The President formed the State Council in order to harness the potential of regional leaders. In doing so, he took into account the requests and proposals of the Federation Council, the upper house of the Russian parliament members and State Duma deputies. On September 2, 2000, Putin established the Presidium of the State Council, whose task is to prepare for State Council sessions.

== Structure ==
In its capacity as an advisory body, the State Council aids the President in discharging his duties to ensure the concerted functioning and interaction of various governmental bodies.
The Chairman of the State Council is the President of Russia. Upon his order, the acting Secretary of the State Council is currently one of the aides to the President, Alexander S. Abramov.

The Presidential Domestic Affairs Directorate is responsible for the administrative support of the State Council. The Council is made up of the leaders (governors and presidents) of Russia's Federal Subjects.
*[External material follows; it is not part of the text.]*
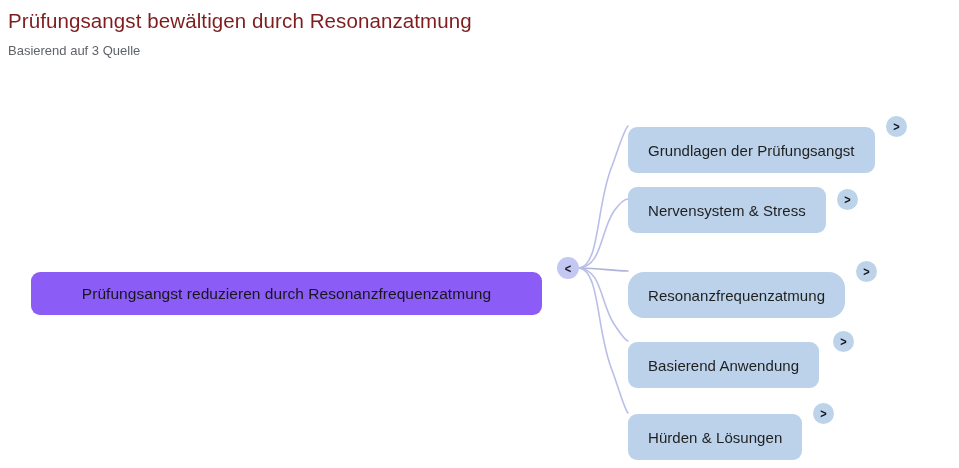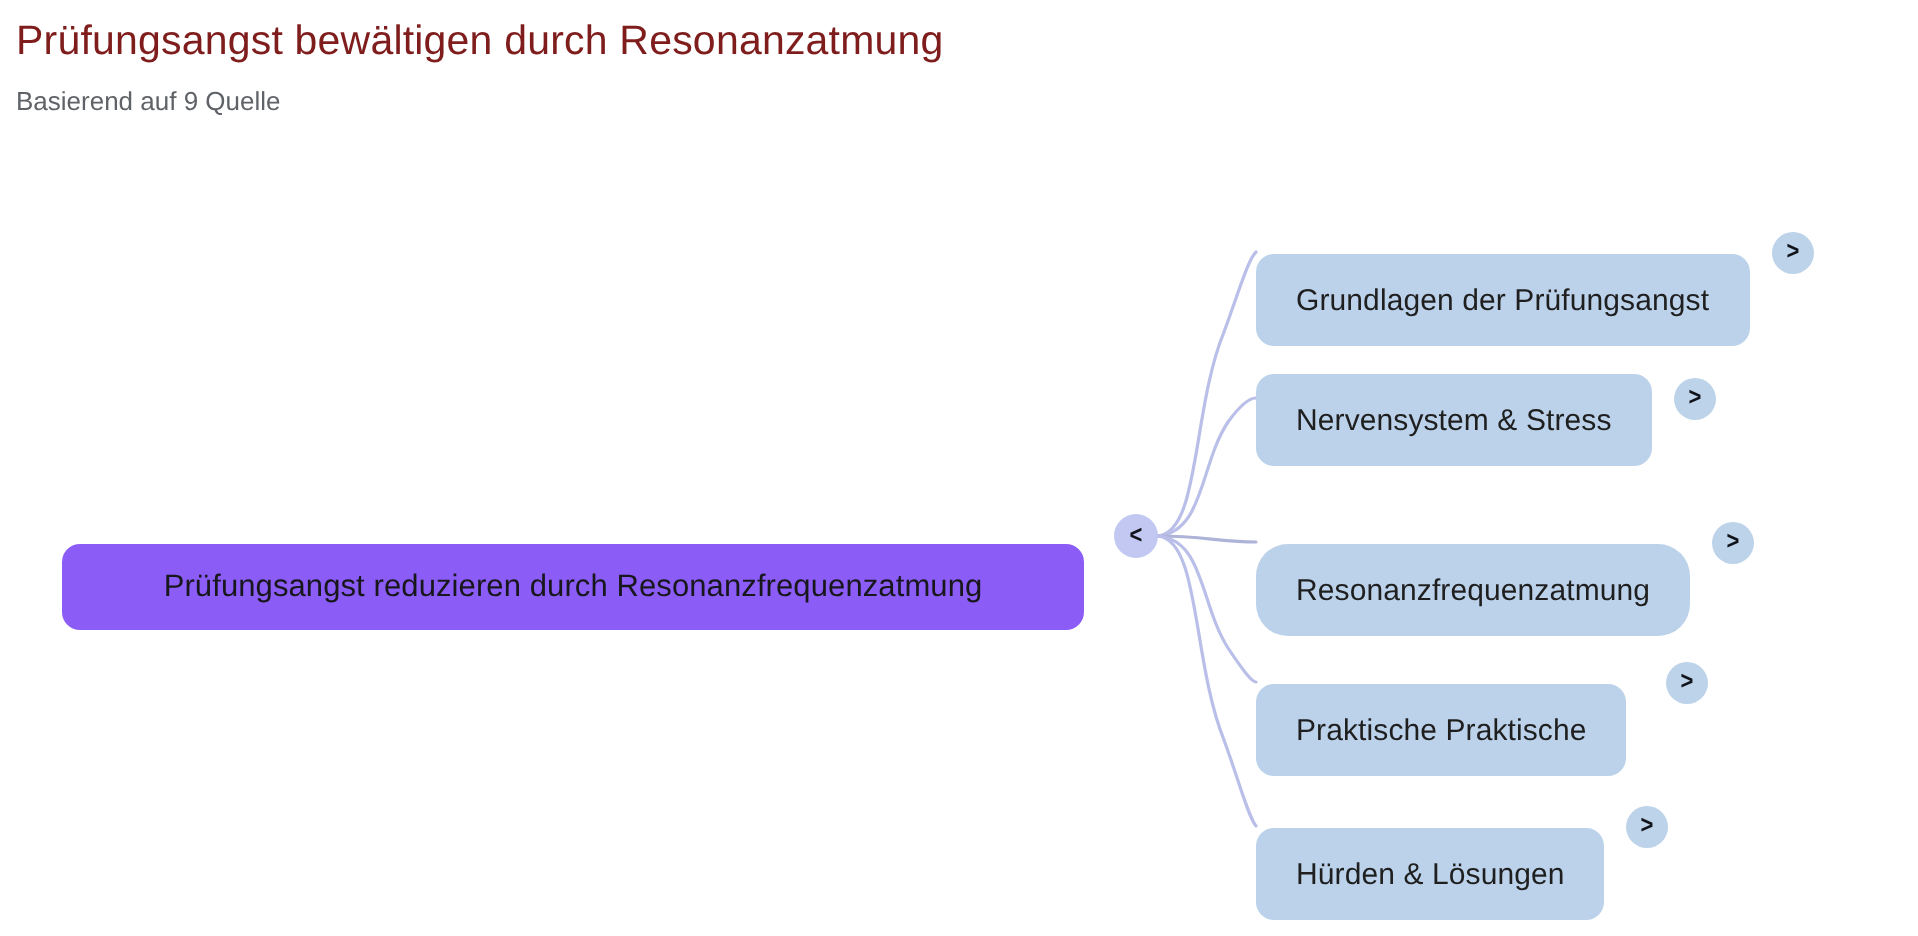"Basierend auf 9 Quelle" div { text: 9 -> 3 }
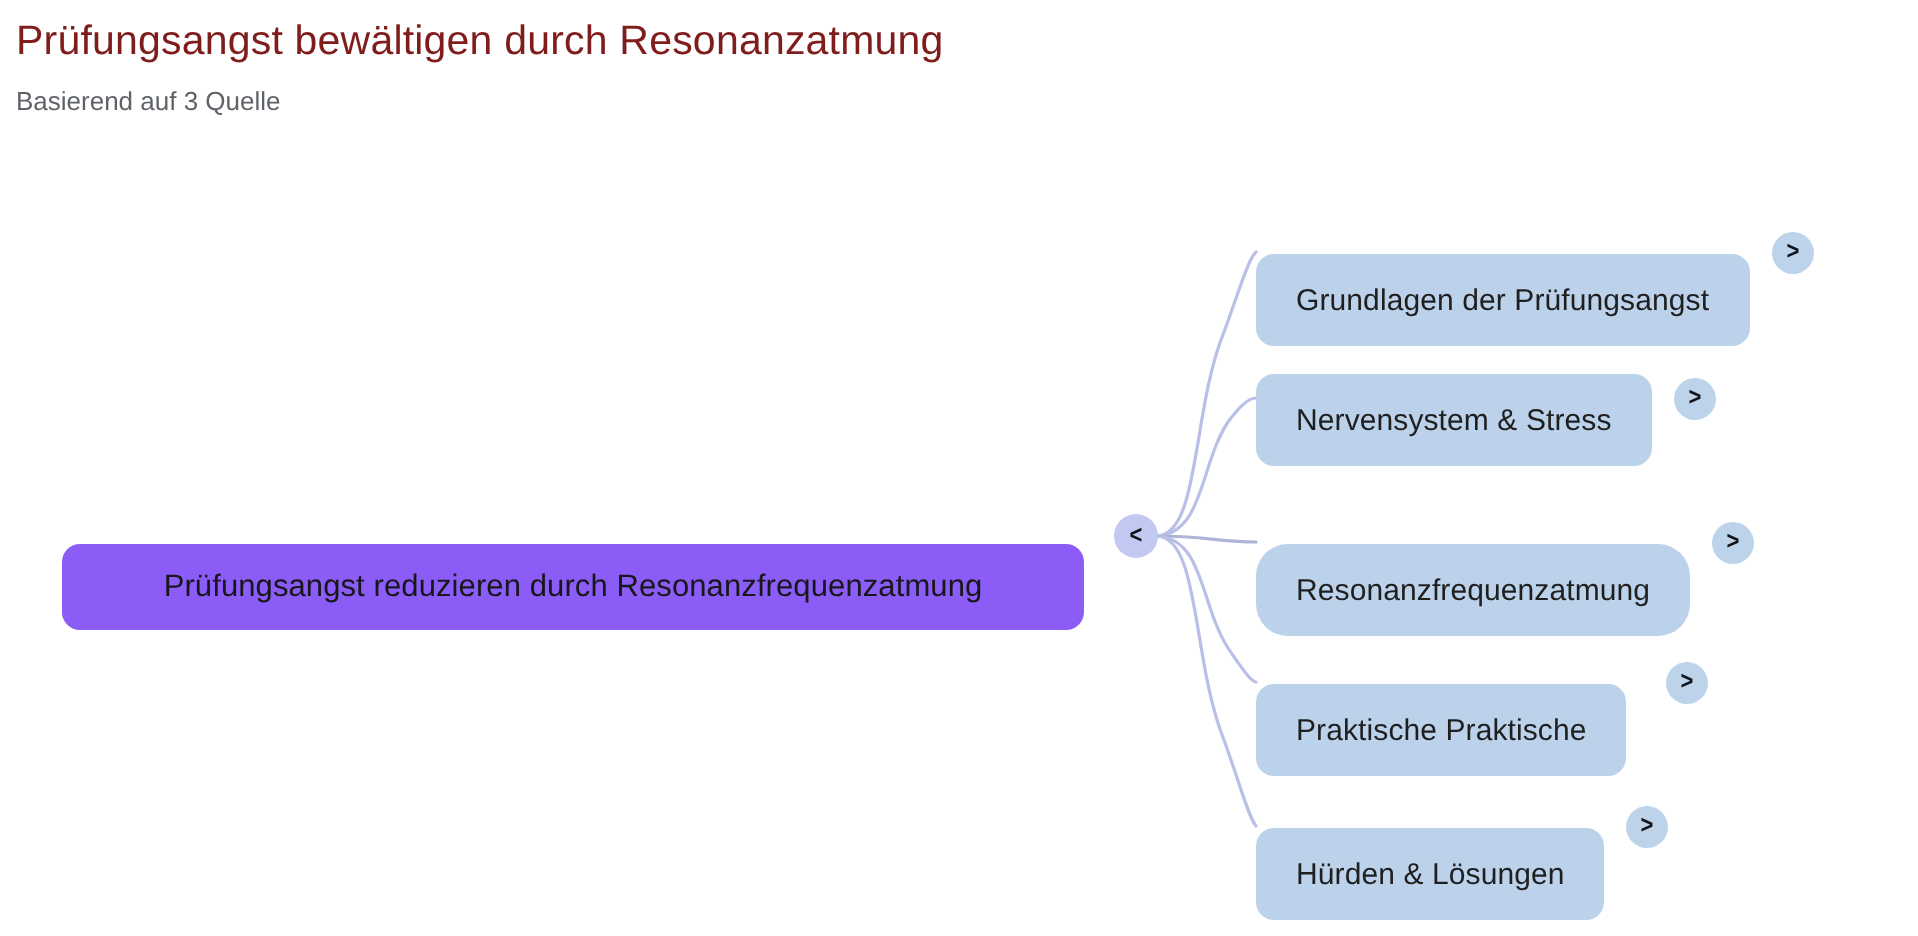"Praktische Praktische" span.node-label { text: Praktische Praktische -> Basierend Anwendung }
Other persons may be appointed to the Council at the President's discretion. The Presidium comprises the leaders of seven constituent territories representing each of the seven federal districts. Members of the Presidium rotate every six months, as envisaged by the regulations of the State Council and the Presidential Decree on the Council's Presidium.

The State Council considers issues of particular importance to the state, such as the development of governmental institutions, economic and social reforms and other objects affecting the public as a whole. The sessions are the principal medium for the work of the State Council and are held four times a year without a rigid timetable. Each session focuses on a single issue.
On the eve of a session of the State Council, the Presidium meets to discuss the following day's issue. It has also become accepted practice to discuss some issues at joint sessions of the State Council's Presidium and the Security Council, sometimes with the participation of other presidential advisory bodies.